Personally I would only go SFR’s in Riverside. If I’m going to buy a condo I would go SD over Riverside in a heartbeat.[/quote]
In general, Temecula condos cash flow as well or better than anything in San Diego, and you’ll get a much newer condo in Temecula compared to one with similar cash flow in San Diego. HOAs in Riverside county also tend to be much more reasonable (there’s no excuse for a $300-$400 HOA with exactly the same coverage and amenities you can get for $200 HOA in Temecula). The only investments I’m considering at this point are Temecula and San Marcos condos and Temecula SFRs. The SFRs don’t cash flow as well as the condos, but it’s a good idea to have both. Don’t forget to add in the SFR maintenance items that are covered with condo HOAs – like decades of yard maintenance, exterior paint, fencing, a new roof or two, etc.

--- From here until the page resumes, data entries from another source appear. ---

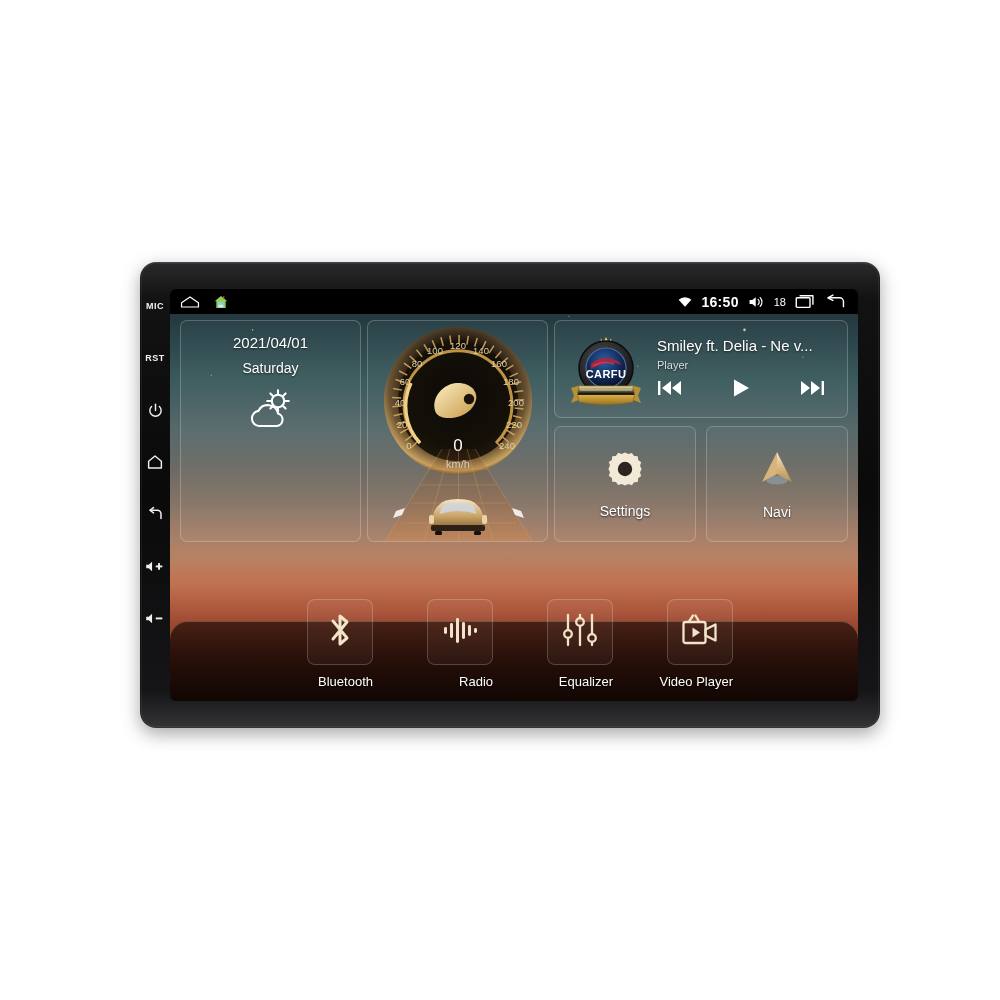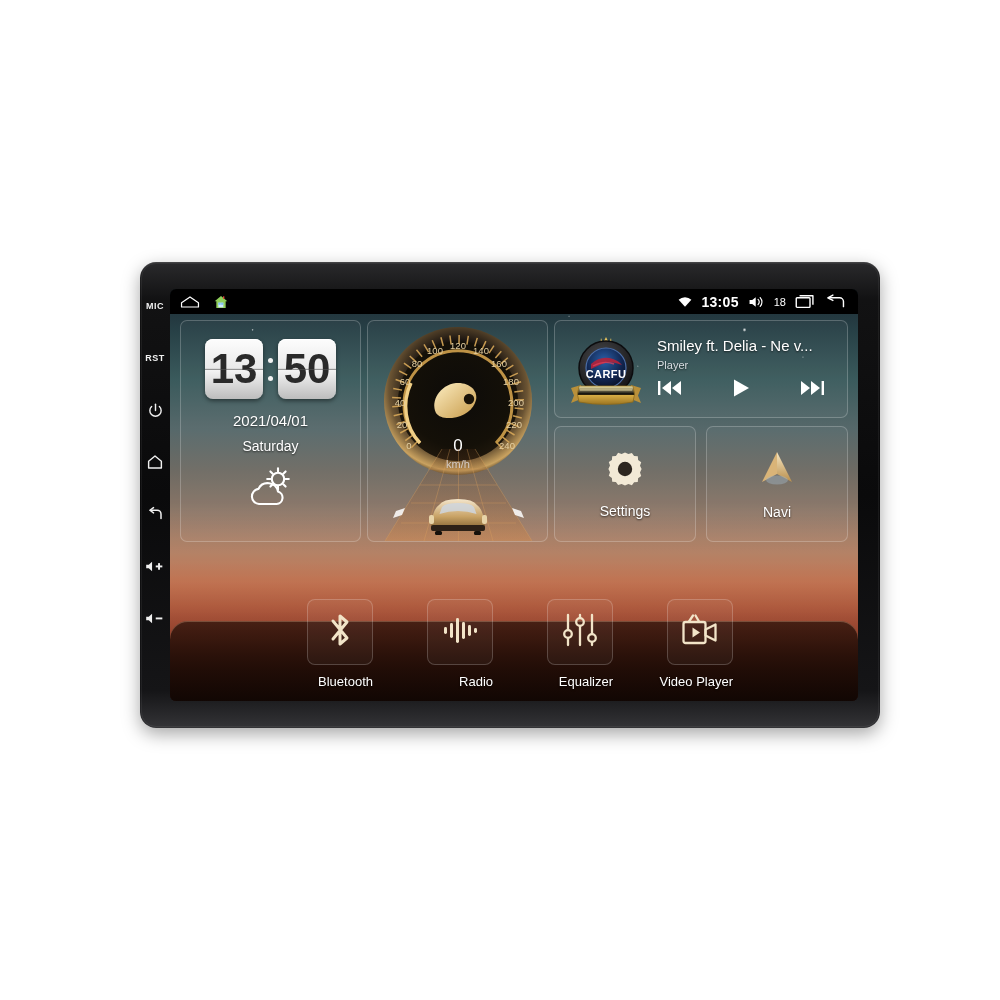--- a/index.html
+++ b/index.html
@@ -337,7 +337,7 @@
             </svg>
           </span>
 
-          <span id="sb-clock">13:05</span>
+          <span id="sb-clock">16:50</span>
 
           <span class="sb-ico">
             <svg width="17" height="14" viewBox="0 0 22 18" fill="none" stroke="#ffffff" stroke-width="1.5" stroke-linecap="round">

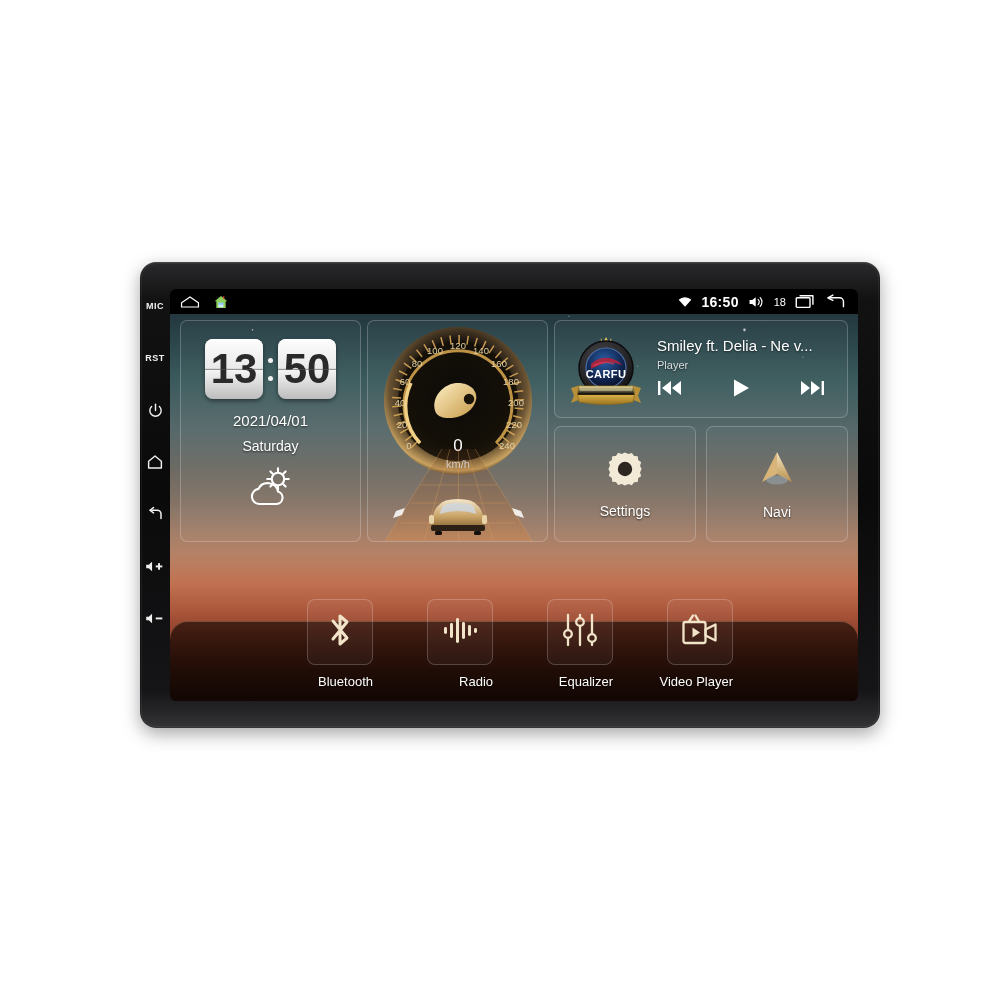--- a/index.html
+++ b/index.html
@@ -368,14 +368,6 @@
       <div id="widgets">
 
         <div class="panel" id="w-clock">
-          <div id="flip-clock">
-            <div class="flip-card">13</div>
-            <div class="flip-colon">
-                <i></i>
-                <i></i>
-              </div>
-            <div class="flip-card">50</div>
-          </div>
           <div id="clk-date">2021/04/01</div>
           <div id="clk-day">Saturday</div>
           <div id="clk-weather">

[quote]Any thoughts on Vegas and Phoenix? I know both are hurting bad. But like Riverside Co. you can buy way below construction costs and get new built SFR’s that cash flow. Yes I know there are crappy areas in both cities, but if you are careful you can pick the better areas. I hear they do rent up if you are very, very careful on neighborhood selection.[/quote]
You have to know the area extremely well or have an agent you trust. Just search Craigslist for rentals in those cities and you’ll see how saturated the market is. As attractive as the prices are, they should also scare you a little – if someone can’t qualify for a $300 mortgage, do you really want them as a tenant?
[quote]My personal goal is to get 6-10 houses paid off in 15 years as my personal pension plan. I have the down payments and can get 8 more conventional loans (I have 2 rentals already). I’m 40 yrs old right now. My plan is 20%-25% down on each and get them paid off in 15 years. Just need to choose where and what to buy!![/quote]
Similar to my own goals, except I’m not eager to get them paid off so quickly. You also may not be able to get 20% financing on investment properties, depending on the lender and your income/assets. I was told flat out “no way” to that by several banks, even though we easily qualify otherwise. I’m planning on 30%.